If \(\,V\ \) is an \(\,n\)-dimensional complex vector space, then the characteristic polynomial \(\,w(\lambda)\ \) of the linear operator \(\,F\in\text{End}(V)\ \) has \(\,n\ \) (not necessarily different) roots:

(3)\[w(\lambda)\,=\,\alpha_0\,(\lambda-\lambda_1)^{k_1}\,(\lambda-\lambda_2)^{k_2}\,\ldots\, (\lambda-\lambda_r)^{k_r}\,,\qquad k_1+\,k_2\,+\ldots\,+k_r=\,n\]
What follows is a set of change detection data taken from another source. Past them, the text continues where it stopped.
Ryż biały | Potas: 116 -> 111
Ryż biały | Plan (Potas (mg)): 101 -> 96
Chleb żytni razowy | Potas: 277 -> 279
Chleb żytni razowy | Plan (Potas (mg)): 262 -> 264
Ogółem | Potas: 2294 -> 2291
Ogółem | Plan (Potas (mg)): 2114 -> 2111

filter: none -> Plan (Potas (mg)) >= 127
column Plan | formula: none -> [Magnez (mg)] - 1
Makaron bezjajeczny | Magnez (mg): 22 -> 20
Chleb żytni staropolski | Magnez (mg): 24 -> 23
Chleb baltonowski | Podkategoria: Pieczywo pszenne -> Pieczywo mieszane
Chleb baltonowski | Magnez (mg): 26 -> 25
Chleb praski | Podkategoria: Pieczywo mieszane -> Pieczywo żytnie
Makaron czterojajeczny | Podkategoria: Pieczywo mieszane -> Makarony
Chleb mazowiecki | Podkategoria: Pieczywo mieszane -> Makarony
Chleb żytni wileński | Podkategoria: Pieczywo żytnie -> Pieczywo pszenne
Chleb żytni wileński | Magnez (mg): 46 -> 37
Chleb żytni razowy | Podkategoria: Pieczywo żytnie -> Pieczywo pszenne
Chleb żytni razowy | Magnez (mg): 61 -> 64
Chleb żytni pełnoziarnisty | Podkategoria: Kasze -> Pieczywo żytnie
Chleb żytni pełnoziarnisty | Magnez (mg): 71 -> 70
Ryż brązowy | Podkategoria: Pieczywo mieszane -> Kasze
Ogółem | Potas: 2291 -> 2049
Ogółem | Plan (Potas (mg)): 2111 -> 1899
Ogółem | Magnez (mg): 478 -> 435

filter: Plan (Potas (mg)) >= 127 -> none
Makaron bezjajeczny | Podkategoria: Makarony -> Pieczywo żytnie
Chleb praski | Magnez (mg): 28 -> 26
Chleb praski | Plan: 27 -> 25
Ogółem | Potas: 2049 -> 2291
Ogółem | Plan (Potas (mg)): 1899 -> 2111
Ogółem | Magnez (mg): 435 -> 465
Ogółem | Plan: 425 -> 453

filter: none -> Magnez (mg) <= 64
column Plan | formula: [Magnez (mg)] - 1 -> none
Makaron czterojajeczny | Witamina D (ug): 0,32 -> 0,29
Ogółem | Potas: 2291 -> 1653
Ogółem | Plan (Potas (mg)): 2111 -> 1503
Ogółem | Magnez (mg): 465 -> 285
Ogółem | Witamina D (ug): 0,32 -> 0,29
(in case of a real vector space: \(\,K=R,\ \) the factorisation (3) may contain quadratic polynomials \(\,\lambda^2+p\,\lambda+q\ \) with negative discriminant \(\,\Delta\)). The power \(\,k_i\ \) is the multiplicity of the root \(\,\lambda_i\ \) of the polynomial \(\,w(\lambda)\ \) and at the same time the algebraic multiplicity of the eigenvalue \(\,\lambda_i\ \) of the operator \(\,F\,.\) The geometric multiplicity of the eigenvalue \(\,\lambda_i\ \) is, by definition, the number of linearly independent eigenvectors associated with this eigenvalue.
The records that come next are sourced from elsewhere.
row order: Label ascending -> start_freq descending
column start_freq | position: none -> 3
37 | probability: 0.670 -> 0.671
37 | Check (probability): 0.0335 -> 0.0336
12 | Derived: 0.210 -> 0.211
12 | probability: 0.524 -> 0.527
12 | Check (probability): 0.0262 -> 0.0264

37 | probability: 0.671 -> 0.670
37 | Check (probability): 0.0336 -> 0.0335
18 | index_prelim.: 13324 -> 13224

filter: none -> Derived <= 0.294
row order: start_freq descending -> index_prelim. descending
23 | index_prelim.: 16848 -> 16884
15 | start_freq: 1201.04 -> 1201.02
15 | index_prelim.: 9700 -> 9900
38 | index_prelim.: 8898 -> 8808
Note that if \(\ \ Fv_1=\lambda\,v_1\,,\ \ Fv_2=\lambda\,v_2\,,\quad v_1,v_2\in V\!\smallsetminus\!\{\theta\}\,,\ \,\) then for \(\ \ \alpha_1,\alpha_2\in K:\)
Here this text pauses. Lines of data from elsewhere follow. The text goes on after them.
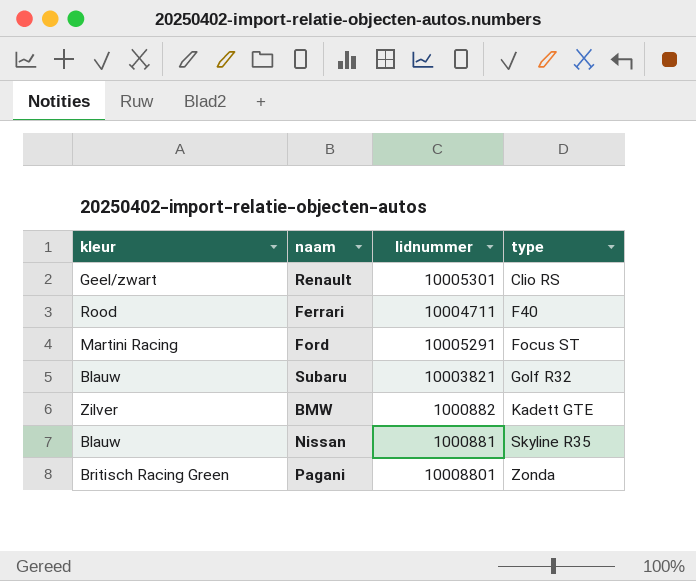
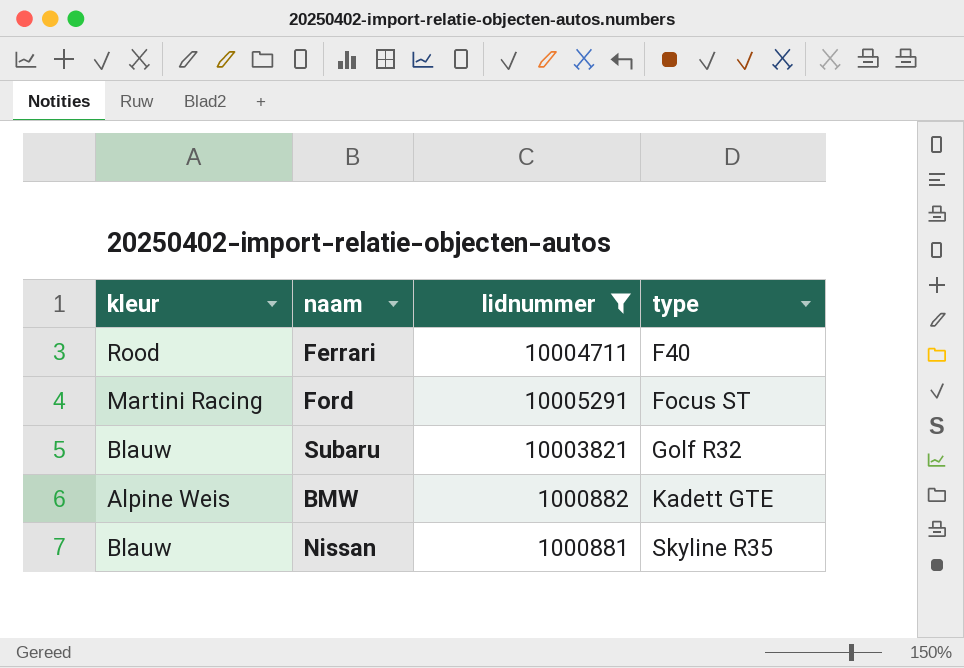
filter: none -> lidnummer <= 10005291
BMW | kleur: Zilver -> Alpine Weis

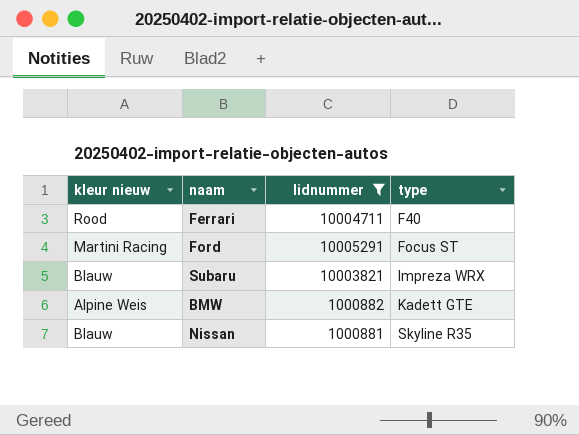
column name: kleur -> kleur nieuw
Subaru | type: Golf R32 -> Impreza WRX

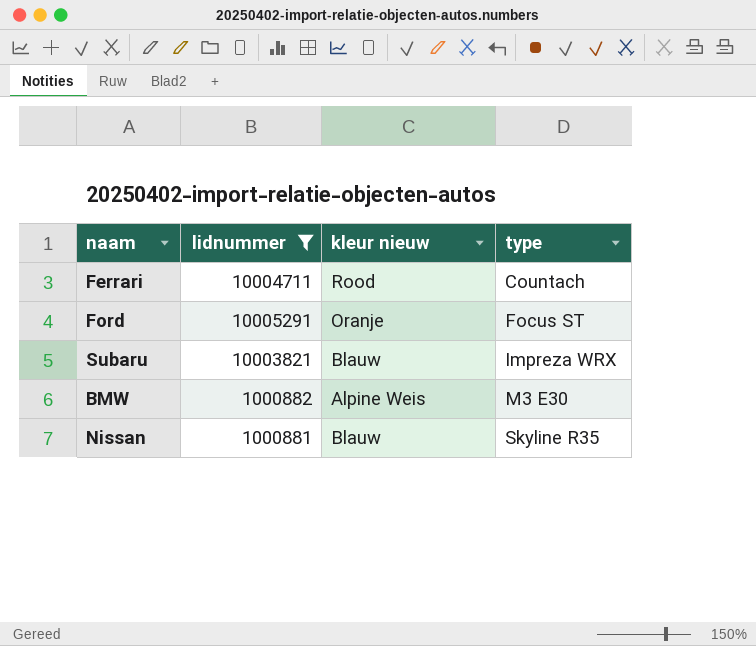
column kleur nieuw | position: 1 -> 3
Ferrari | type: F40 -> Countach
Ford | kleur nieuw: Martini Racing -> Oranje
BMW | type: Kadett GTE -> M3 E30

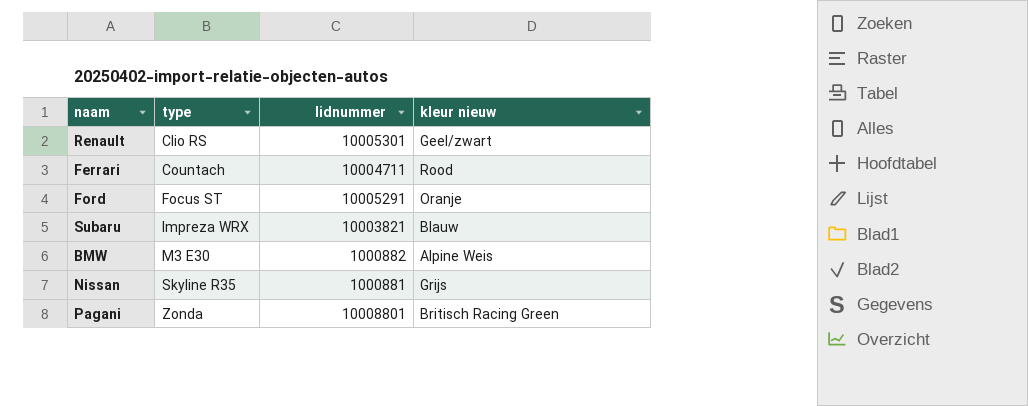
filter: lidnummer <= 10005291 -> none
column type | position: 4 -> 2
Nissan | kleur nieuw: Blauw -> Grijs

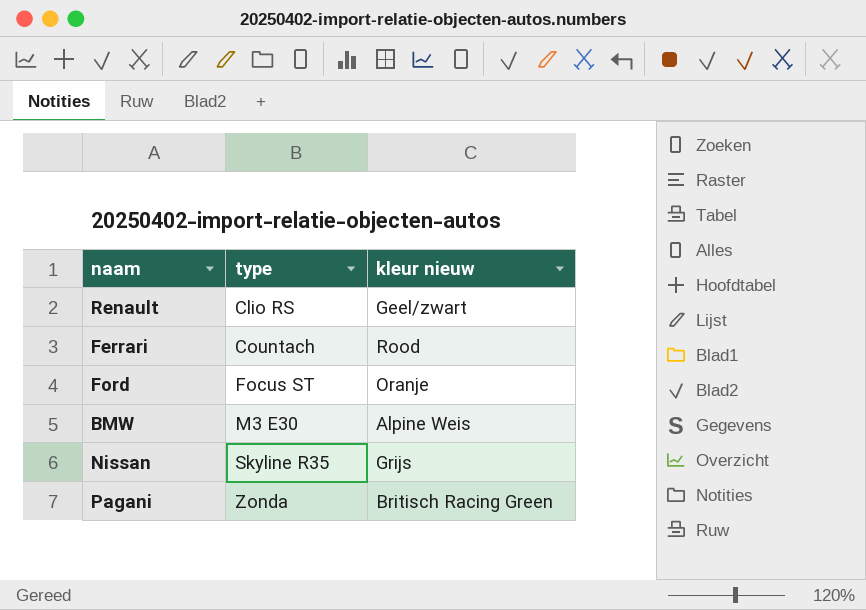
column lidnummer | position: 3 -> none
row Subaru: Impreza WRX | 10003821 | Blauw -> none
\[\begin{split}\begin{array}{ccccc} F\,(\alpha_1\,v_1+\alpha_2\,v_2) & = & \alpha_1\,Fv_1+\alpha_2\,Fv_2 & = & \\ & = & \alpha_1\,\lambda\,v_1+\alpha_2\,\lambda\,v_2 & = & \lambda\ (\alpha_1\,v_1+\alpha_2\,v_2)\,. \end{array}\end{split}\]

Hence, each linear combination (which is not a zero vector) of eigenvectors \(\\\) associated with the eigenvalue \(\,\lambda\ \) gives an eigenvector associated with the same eigenvalue.

Referring to the criterion for the space, we can formulate

Corollary.

The set of all eigenvectors associated with the eigenvalue \(\,\lambda\ \) \(\\\) of the linear operator \(\,F\in\text{End}(V),\,\) together with the zero vector \(\,\theta,\,\) forms \(\\\) a vector space (a subspace of the space \(\,V\)) of dimension \(\\\) equal to the geometric multiplicity of the eigenvalue \(\,\lambda.\)

Practical solution of the eigenvalue problem for the linear operator \(\,F\ \) acting \(\\\) on the \(\,n\)-dimensional vector space \(\,V(K)\ \) consists of three stages:

  1. Construction of the matrix \(\,M_{\mathcal{B}}(F)\equiv\boldsymbol{A}=[\alpha_{ij}]_{n\times n}\in M_n(K)\ \) of the operator \(\,F\ \) in a basis \(\,\mathcal{B}\ \) of the space \(\,V\,.\)

  2. Calculation of the eigenvalues \(\,\lambda\ \) of the operator \(\,F\ \) as the roots of the characteristic equation (2) of the matrix \(\,\boldsymbol{A}\,\) and determination of it algebraic multiplicities.

  3. Substitution of each eigenvalue \(\,\lambda\ \) to the equation (\(\clubsuit\)), calculation of the associated eigenvectors (determined by their coordinates in the basis \(\,\mathcal{B}\)) and determination of its geometric multiplicity.